Score being triggered/changed

So, I’m jut wondering about something.

I know there are different ways to do diffferent things when programming, and I know there isn’t a “right” or “wrong” way to do things also.

I’ve been going through my game, and understanding a lot of things that I need to change, mainly to be more “object-oriented”.

Before, I was checking the score all through the level, and at the same time I checked if an enemy had 0 or less health, and what to do pretty much. So… remove from arraylist… clear screen if game is over… add score based on what is killed… ya.

My new idea was for each creature to detect if it is alive, and if it died, remove it from the arraylist through itself (being a creature).

So, my question is, if I want to keep track of the score of an individual player, and I want to do this through the player (map), would it be good practice to keep track of health/creatures dying/adding score to the player all within the level?

Here’s an example:

Level - creates all objects, draws all objects, checks for triggers to end the game (player dying).

Each Creature other than Player and other triggers - Checks if alive when being drawn, and if alive is drawn, otherwise is removed from arraylist.

At the moment I’m checking the helath for every creature through the level, but I’m just wondering if it’s good or bad practice to do everything through the level or through each object.

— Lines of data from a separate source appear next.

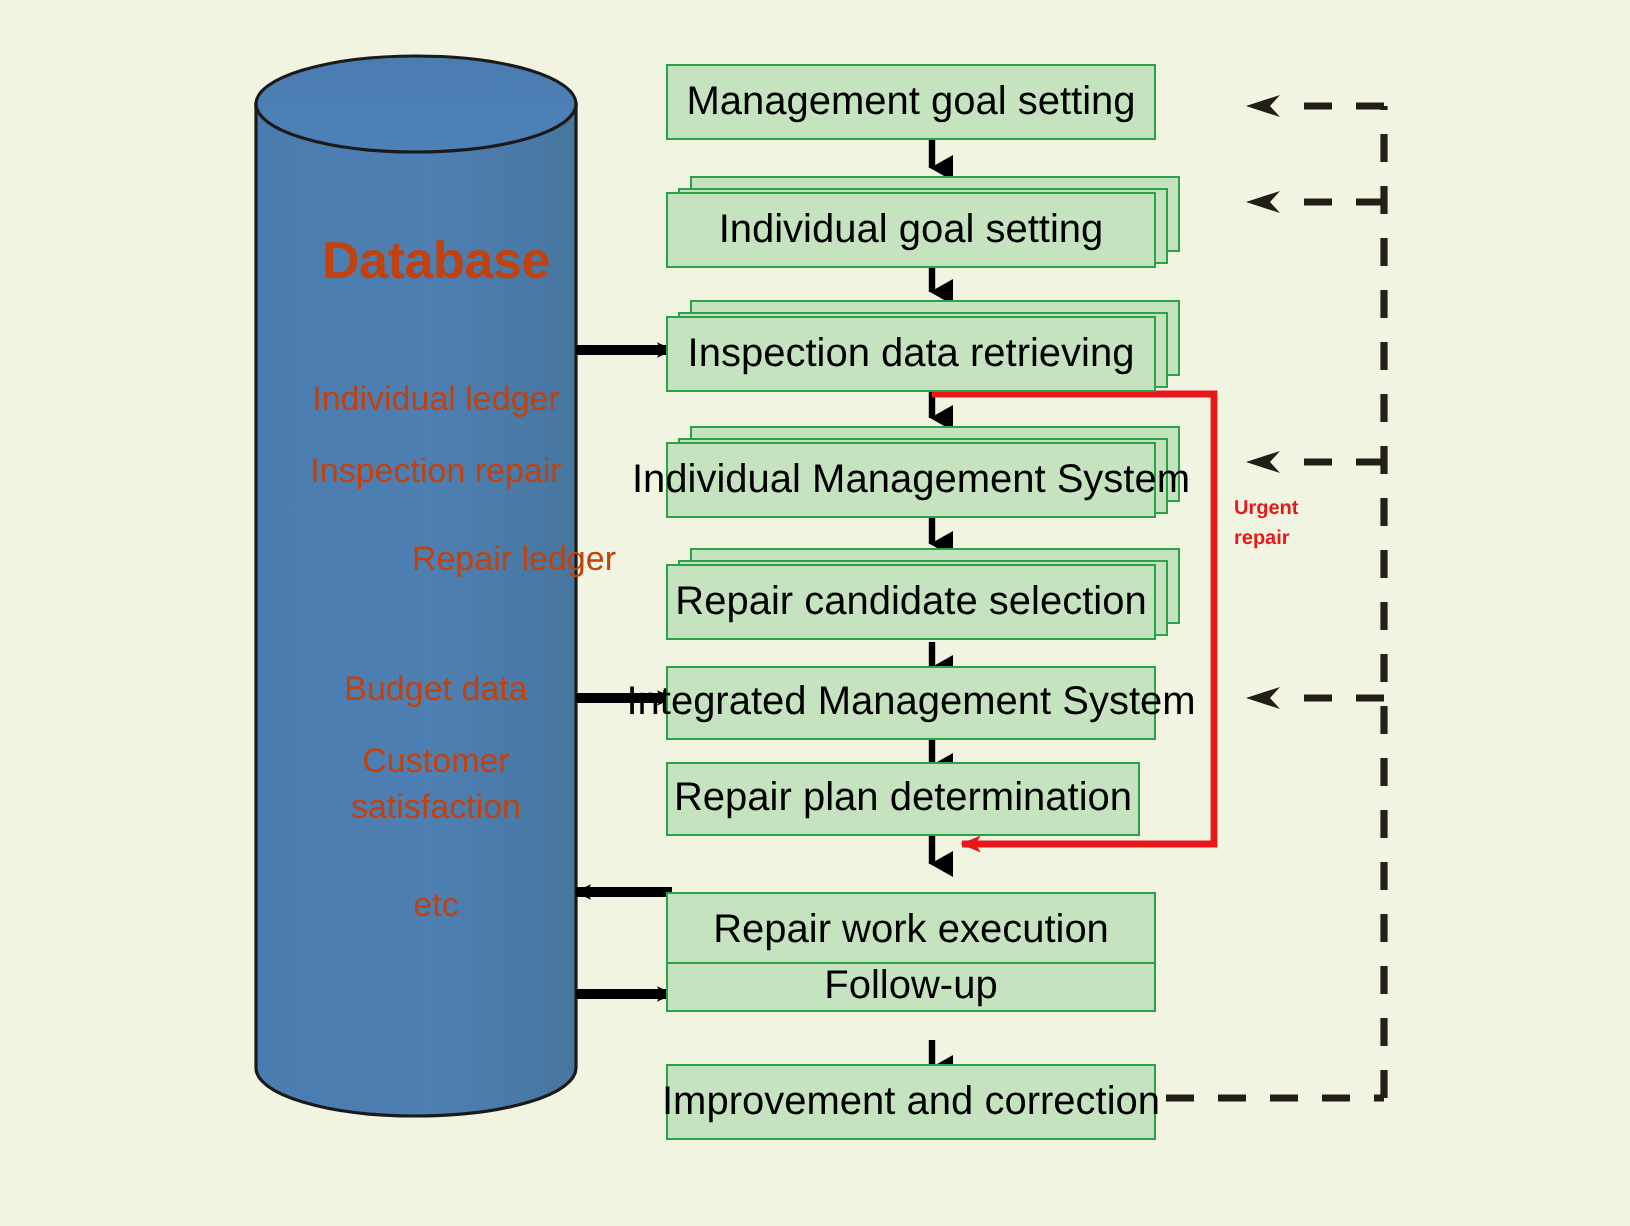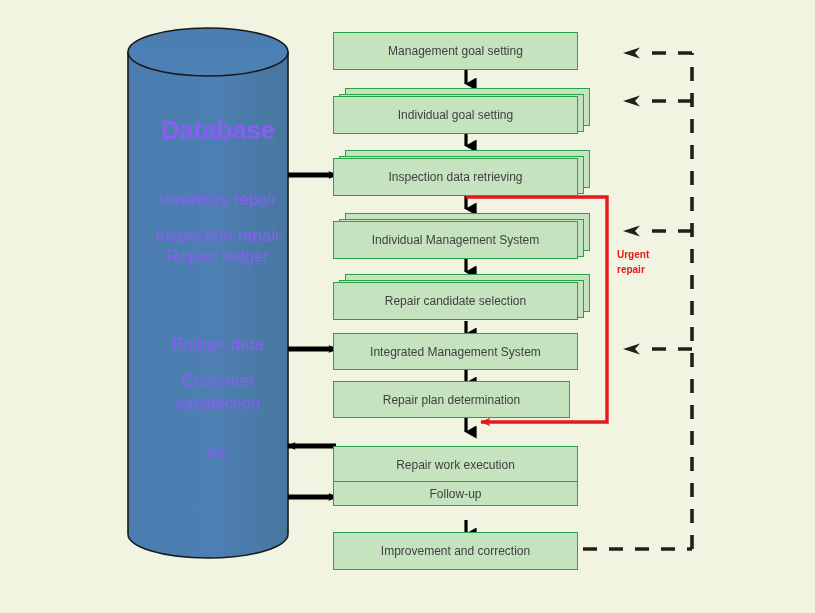"Management goal setting" .proc { color: #404040 -> #000000; font-size: 12px -> 20px }
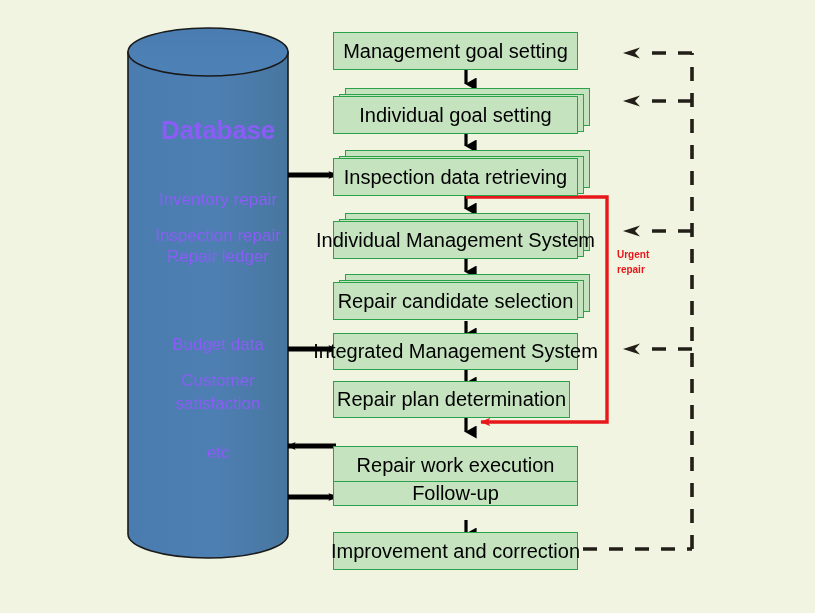"Database" .db-text { color: #8b5cf6 -> #c2410c }
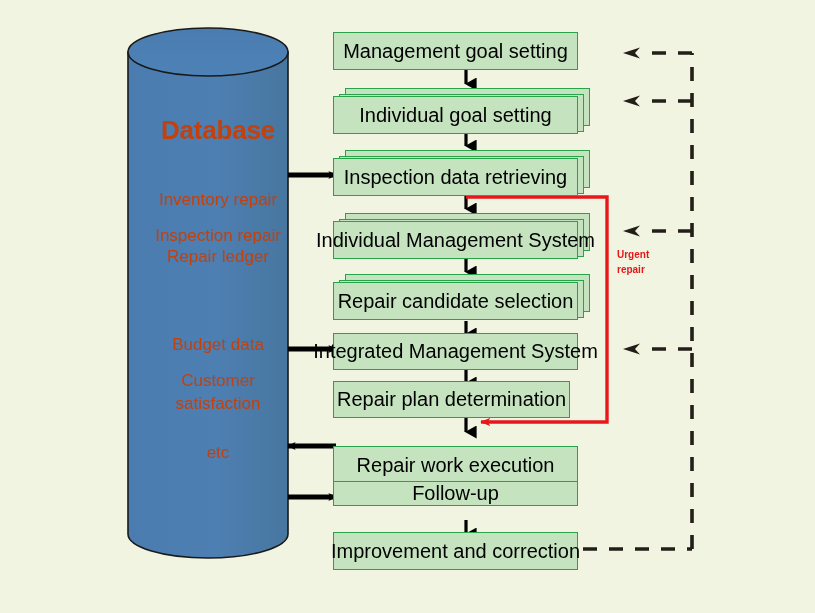"Inventory repair" div.db-text { text: Inventory repair -> Individual ledger }
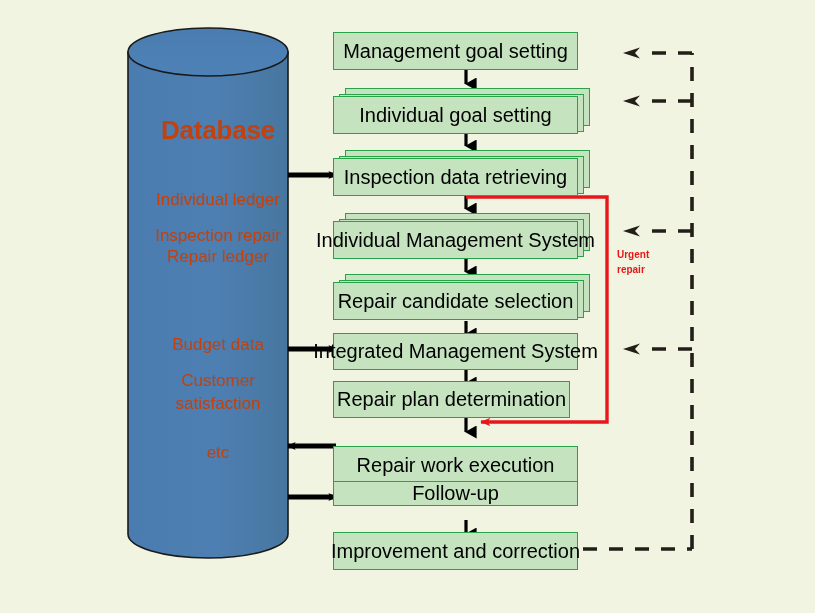"Repair ledger" .db-l3 { text-align: none -> right; top: 217px -> 240px }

Again, the situation I’m referring to is this.

Player shoots enemy, enemy dies. What is the better way (better practice) to then add score to the player based on what score value that creature had.

There is no better way, as you seem to know, but your question has a very simple solution. Store a “score value” field in the enemy class and when the enemy dies, increment the score field that is stored in the player class by the “score value” which is in the enemy class.

I feel like I don’t entirely understand your question, though, or that I missed something. Is what you were asking?

So in a way yes that is my question, but also no at the same time.

I thought of doing that, but my whole goal here is to keep each thing separated from another object. I just came up with the idea that whenever a weapon/bullet does damage to the enemy so that it kills it, I could then add the score to the creature. I feel like I’m asking a question without giving all the info, but I just didn’t know if there was a better practice to deal with certain situations.

So like if I have a player shoot an enemy, and the bullet is what is dealing the damage to the enemy, what would be best to keep track of the score? I don’t know if that makes sense, but if every bullet is linked with a creature, then I guess the bullet is what should add a score to that given creature. The player, in this case, is the creature. Lol I guess I figured my own issue out just by writing all of this out, but the whole thing I’m in the process of understanding is how to keep a game entirely object oriented.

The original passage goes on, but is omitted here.